Druckerman consults Walter Mischel, the world’s leading expert on kids and delayed gratification; it turns out that learning to wait is a skill worth nurturing in small kids.

Mischel was the chap who did the marshmallow experiment in the Sixties, where four-year-olds were left alone in a room with a marshmallow and told that if they could wait 15 minutes they would get two; if they ate it right away only one. Just one third of the 653 kids held off. Following up his experiment in the Eighties it transpired those who had been able to wait grew up to be better at concentrating and reasoning, and “do not tend to go to pieces under stress”.

“Could it be that making children delay gratification — as French parents do — actually makes them calmer and more resilient?” wonders Druckerman. Certainly, immediately jumping to attention every time they express a desire can only teach a small child that screaming equals reward. (Note: desire, not need. There’s a big difference between a small child needing a meal/hug/wee, and desiring a biscuit/toy/your undivided attention 60 minutes of every hour).

This delayed gratification thing works beyond food — if a French mummy (or at least the ones in this book) is on the phone and their small child starts demanding their attention, they are told kindly but firmly to ‘attend’ (wait). How many times have you had a conversation ruined by a ballistic toddler who is in total command of its parent? “French experts and parents believe that hearing ‘no’ rescues children from the tyranny of their own desires,” writes Druckerman. So simple, yet so profound. (Providing you don’t keep them waiting too long, in which case they might grow up to be needy co-dependent addicts, which would be all your fault. Naturellement.)

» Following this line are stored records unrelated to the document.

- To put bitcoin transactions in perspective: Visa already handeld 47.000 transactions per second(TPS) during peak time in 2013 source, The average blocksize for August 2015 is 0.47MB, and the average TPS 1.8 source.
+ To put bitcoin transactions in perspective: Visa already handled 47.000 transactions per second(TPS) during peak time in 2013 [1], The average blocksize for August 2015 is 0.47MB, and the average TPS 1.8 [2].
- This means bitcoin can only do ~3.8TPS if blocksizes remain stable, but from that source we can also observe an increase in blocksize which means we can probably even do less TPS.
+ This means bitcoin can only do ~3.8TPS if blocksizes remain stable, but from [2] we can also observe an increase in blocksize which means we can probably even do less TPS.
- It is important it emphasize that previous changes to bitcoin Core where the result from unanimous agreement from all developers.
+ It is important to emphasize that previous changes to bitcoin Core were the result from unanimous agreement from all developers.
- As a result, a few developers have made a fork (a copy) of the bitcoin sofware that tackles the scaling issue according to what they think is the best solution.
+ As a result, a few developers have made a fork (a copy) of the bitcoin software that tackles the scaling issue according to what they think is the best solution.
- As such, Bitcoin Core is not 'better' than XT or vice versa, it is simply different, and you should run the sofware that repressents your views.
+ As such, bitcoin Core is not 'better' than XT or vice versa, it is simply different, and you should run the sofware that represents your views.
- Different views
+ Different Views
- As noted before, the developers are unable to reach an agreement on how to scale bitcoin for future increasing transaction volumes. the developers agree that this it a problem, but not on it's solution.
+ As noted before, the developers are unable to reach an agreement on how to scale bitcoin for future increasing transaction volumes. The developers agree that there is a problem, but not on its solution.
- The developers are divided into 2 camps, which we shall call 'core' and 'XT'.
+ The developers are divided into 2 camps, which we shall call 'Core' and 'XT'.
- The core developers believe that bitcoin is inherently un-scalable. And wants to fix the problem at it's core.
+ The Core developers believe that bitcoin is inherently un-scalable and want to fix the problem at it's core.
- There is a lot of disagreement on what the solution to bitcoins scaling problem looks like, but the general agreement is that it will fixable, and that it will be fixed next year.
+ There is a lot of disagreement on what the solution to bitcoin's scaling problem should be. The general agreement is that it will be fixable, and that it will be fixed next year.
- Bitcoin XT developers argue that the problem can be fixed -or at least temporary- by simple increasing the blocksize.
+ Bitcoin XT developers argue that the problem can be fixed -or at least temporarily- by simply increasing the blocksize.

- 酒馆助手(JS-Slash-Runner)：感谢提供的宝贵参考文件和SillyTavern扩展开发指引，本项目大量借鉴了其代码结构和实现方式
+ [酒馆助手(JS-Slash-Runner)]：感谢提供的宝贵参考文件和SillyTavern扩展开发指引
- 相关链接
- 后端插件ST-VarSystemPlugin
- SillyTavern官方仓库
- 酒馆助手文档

The French parenting thing, according to Druckerman, can be summed up simply. French kids have strict boundaries when it comes to daily structure like socialised eating habits and fixed bed times, but within these boundaries they have a lot of freedom. French parents do not hassle their kids to be prodigies, unlike the rest of us. French parents allow their children to ‘awaken’ and ‘discover’ life at their own speed, so that they are not constantly being pressured to learn, absorb, improve, excel.

Certain aspects of French parenting philosophy might not be everyone’s cup of breastmilk — routine medicalisation of birth, not a huge emphasis on breast feeding, and daycare as the norm. But you have got to love the French emphasis on the mother as a woman, rather than as a parent who loses her own adult identity, sexual and otherwise, the moment she conceives.

The French women Druckerman presents don’t get fat, they don’t allow their children to dominate every second of their entire lives, and are as concerned about safeguarding their adult selves as they are at being devoted mummies.

Which is all rather genial, formidable, and other French words that denote something jolly sensible. Bravo!

* French Children Don’t Throw Food by Pamela Druckerman is published by Doubleday, €18.99.